Wednesday April 07
CPHS Lupina Seminar Series
Lupina/OGS Doctoral Fellow
Aliya Mawani - CPHS
Project Abstract: Physical Activity (PA) is critical for healthy growth and development, mental and social well-being, and disease prevention among youth. A range of socio-demographic factors have been considered in youth PA research, revealing poor participation trends and subsequently raising concerns over the present and future health of young Canadians. Presently, over 90% of Canadian youth ages 5-19 are failing to meet national PA guidelines; girls are generally less active than boys, with the gap increasing with age; and girls from ethnic minority groups report the lowest levels of PA in Canada. South Asian girls in Canada have been identified as a group that is especially at risk for low levels of PA. An emerging body of evidence suggests that South Asian girls must operate within a cultural framework that encompasses aspects of gender, South Asian values, and adolescence (e.g. seeking independence) while maintaining positive family and community images.

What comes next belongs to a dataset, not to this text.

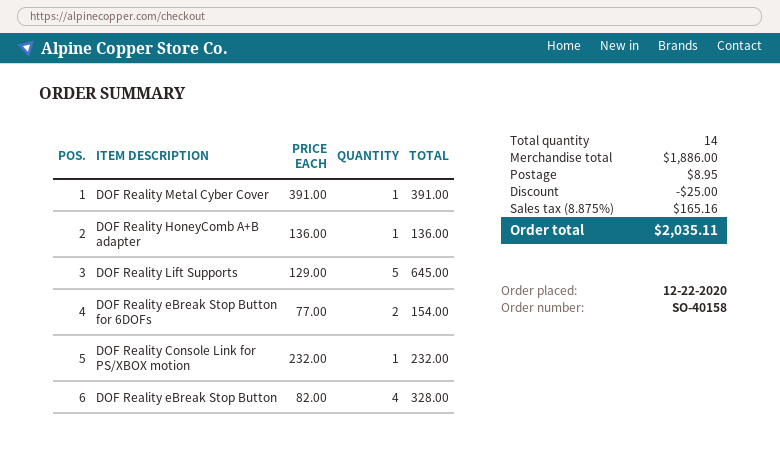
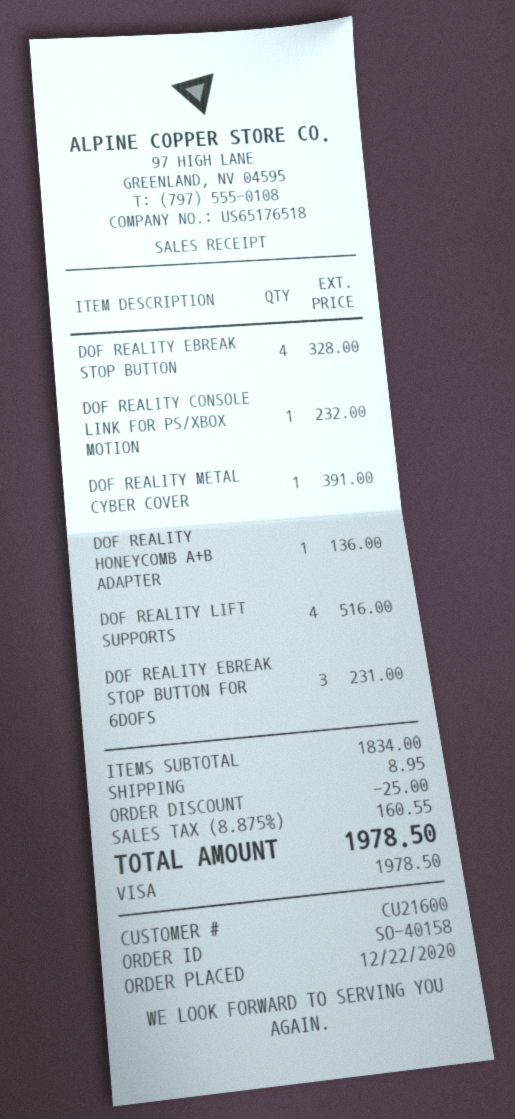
DOF Reality Lift Supports: 5 for 645.00 -> 4 for 516.00
DOF Reality eBreak Stop Button for 6DOFs: 2 for 154.00 -> 3 for 231.00
subtotal: 1886.00 -> 1834.00
tax: 8.875% = 165.16 -> 8.875% = 160.55
total: 2035.11 -> 1978.50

Subha’s doctoral research explores the ways that social networks and cultural forces may support or undermine PA participation among South Asian adolescent girls in Toronto.Specifically, this research will focus on South Asian girls in high school and examine: 1) daily pastimes, including the types, timing and companions for any physical activities, cultural activities, family responsibilities, and social activities; 2) attitudes and perceptions related to religion, culture, and PA; 3) connections to and importance of families, cultural communities and friends with respect to PA decisions; and 4) how South Asian heritage, social networks, and gender may work together to influence PA participation.